The occupation/employer requirement, sponsored by Sen. Bill Ferguson and Dels. Jon Cardin and Michael G. Summers, all Democrats, will make it much easier for voters and watchdog groups to discern whether a particular candidate is getting an undue amount of support from a particular business or industry — say, developers, gambling interests or the liquor lobby. It will also enable research into which industries have the most potential sway in Annapolis. That should help voters make more-informed decisions — and could go a long way in explaining why things happen the way they do in the State House.

The measure passed unanimously in the Senate but was opposed by Republicans in the House of Delegates. The objection to the requirement was that it could lead employers to check up on the political activities of their workers, but this is fanciful; since the state already publishes a campaign finance database on the Internet, including the names and addresses of all those who give to candidates in any amount, that possibility already exists.

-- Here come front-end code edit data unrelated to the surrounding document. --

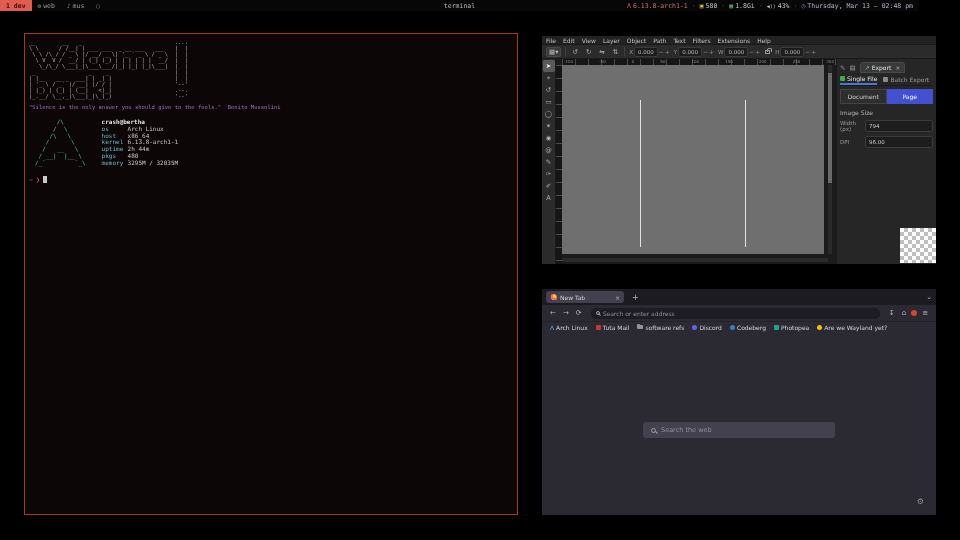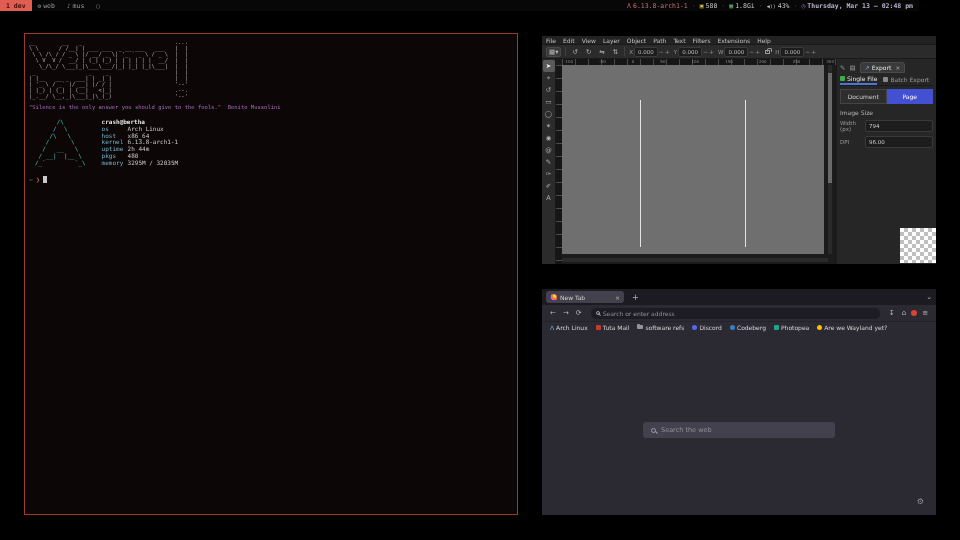--- a/index.html
+++ b/index.html
@@ -13,21 +13,21 @@
     color:#9a9a9a; font-family:"DejaVu Sans Mono", monospace; }
   .tags { display:flex; align-items:stretch; height:11px; }
   .tag { display:flex; align-items:center; gap:2px; padding:0 6px; cursor:pointer; }
   .tag.active { background:#e25d51; color:#3b0f0b; font-weight:bold; }
   .ticon { font-size:6px; }
   .wintitle { position:absolute; left:0; right:0; text-align:center; color:#b9b9b9; pointer-events:none; }
   .status { margin-left:auto; display:flex; align-items:center; gap:4px; padding-right:6px; z-index:2; }
   .sitem { display:flex; align-items:center; gap:2px; }
   .sval { color:#c4c4c4; }
   .sval.red { color:#cf7070; }
-  .sval.lav { color:#b9b2cc;font-weight:bold; }
+  .sval.lav { color:#b9b2cc; }
   .sicon.arch { color:#d56a6a; }
   .sicon.pkg { color:#d7b75a; }
   .sicon.ram { color:#67b26f; }
   .sicon.vol { color:#c4c4c4; font-size:5px; }
   .sicon.clk { color:#a678d8; }
   .sep { color:#4a4a4a; }
 
   
   .terminal { position:absolute; left:24px; top:33px; width:494px; height:482px;
     background:#0c0706; border:1px solid #9c3a2e;
@@ -172,20 +172,21 @@
         <span>web</span>
       </span>
       <span class="tag">
         <span class="ticon">♪</span>
         <span>mus</span>
       </span>
       <span class="tag">
         <span class="ticon">▢</span>
       </span>
     </div>
+    <div class="wintitle">terminal</div>
     <div class="status">
       <span class="sitem">
         <span class="sicon arch">Λ</span>
         <span class="sval red">6.13.8-arch1-1</span>
       </span>
       <span class="sep">·</span>
       <span class="sitem">
         <span class="sicon pkg">▣</span>
         <span class="sval">580</span>
       </span>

The idea for this legislation was included in a report on Maryland's campaign finance system commissioned two years ago by Attorney GeneralDouglas F. Gansler. The governor's signature on this bill means that the state has now acted on precisely one of the 25 recommendations it contained. That leaves the biggest loopholes in Maryland campaign finance law untouched.

One is the limited liability corporation loophole. It allows a donor who controls multiple LLCs to make the legal maximum donation ($4,000 per election cycle per candidate, up to $10,000 total) from each individual company. That has been particularly important to developers, who tend to create new LLCs for each project. Legislation to close that loophole has repeatedly failed, and even a letter from Governor O'Malley last year saying he would support such an effort if it were paired with an increase in the state's overall contribution limits didn't help.

Another quirk of state law that politicians have exploited to great effect in recent years is the electoral slate. Candidates can join together in election slates and transfer unlimited amounts of money to each other. Former Baltimore County Executive James T. Smith Jr.raised eyebrows with the practice in 2006, when he substantially bankrolled the campaign of Scott Shellenberger for state's attorney, but more commonly it has been used by leaders in the legislature to cement loyalty and control their chambers. Senate PresidentThomas V. Mike Miller has been particularly successful in his use of slates to help elect those who in turn help elect him to one of the most powerful posts in state government. Members of a slate need not even be running for an office in a given election cycle to participate, a major loophole targeted by the Gansler report.

Among the other recommendations the attorney general backed that have not been acted on is a suggestion that loans to candidates be reported to the state Board of Elections within 24 hours; that might have been important in the 2006 governor's race, when Mr. O'Malley took a half-million-dollar loan from an attorney just before Election Day. The report called for some regulation of exploratory committees, new media expenditures, limits on contributions by out-of-state political action committees, and regulation of independent expenditures.

In a year that began with the Senate's censure of one of its members and included revelations that companies that do business with the state suddenly became big donors to the Democratic Governors Association after Mr. O'Malley became its chairman, the people of Maryland might have hoped for some stronger action on public ethics. But what they got was this legislation and a watered down requirement that elected officials post some ethics forms online. Voters need to demand something better.